INFORMATION GIVEN:
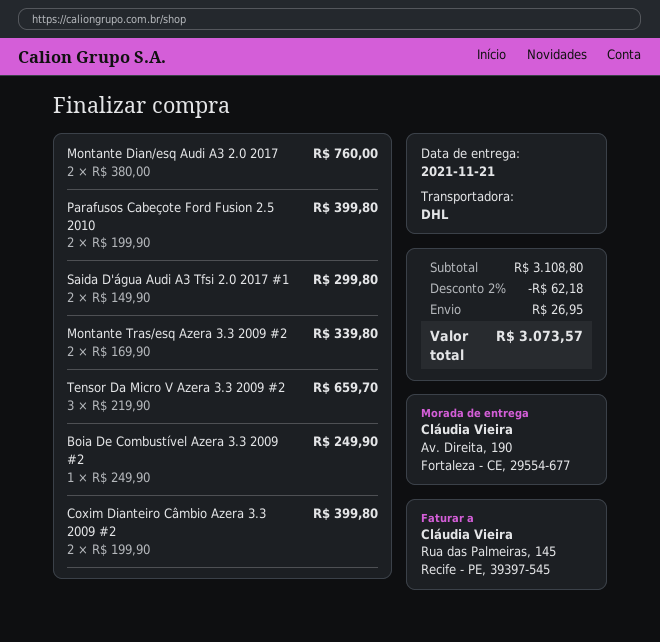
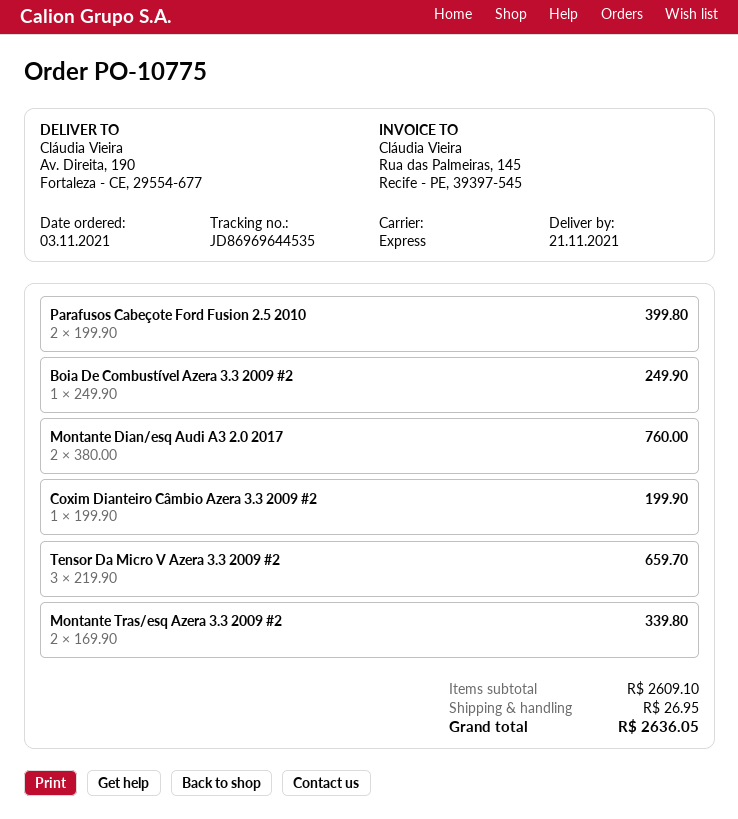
shipping method: DHL -> express
Saida D'água Audi A3 Tfsi 2.0 2017 #1: 2 x 149.90 = 299.80 -> none
Coxim Dianteiro Câmbio Azera 3.3 2009 #2: 2 x 199.90 = 399.80 -> 1 x 199.90 = 199.90
subtotal: 3108.80 -> 2609.10
discount: 2% = 62.18 -> none
total: 3073.57 -> 2636.05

WORK REQUEST: Leaving pictures aside, write out each record above exactly as given.

TASK RESPONSE:
shipping method: DHL -> express
Saida D'água Audi A3 Tfsi 2.0 2017 #1: 2 x 149.90 = 299.80 -> none
Coxim Dianteiro Câmbio Azera 3.3 2009 #2: 2 x 199.90 = 399.80 -> 1 x 199.90 = 199.90
subtotal: 3108.80 -> 2609.10
discount: 2% = 62.18 -> none
total: 3073.57 -> 2636.05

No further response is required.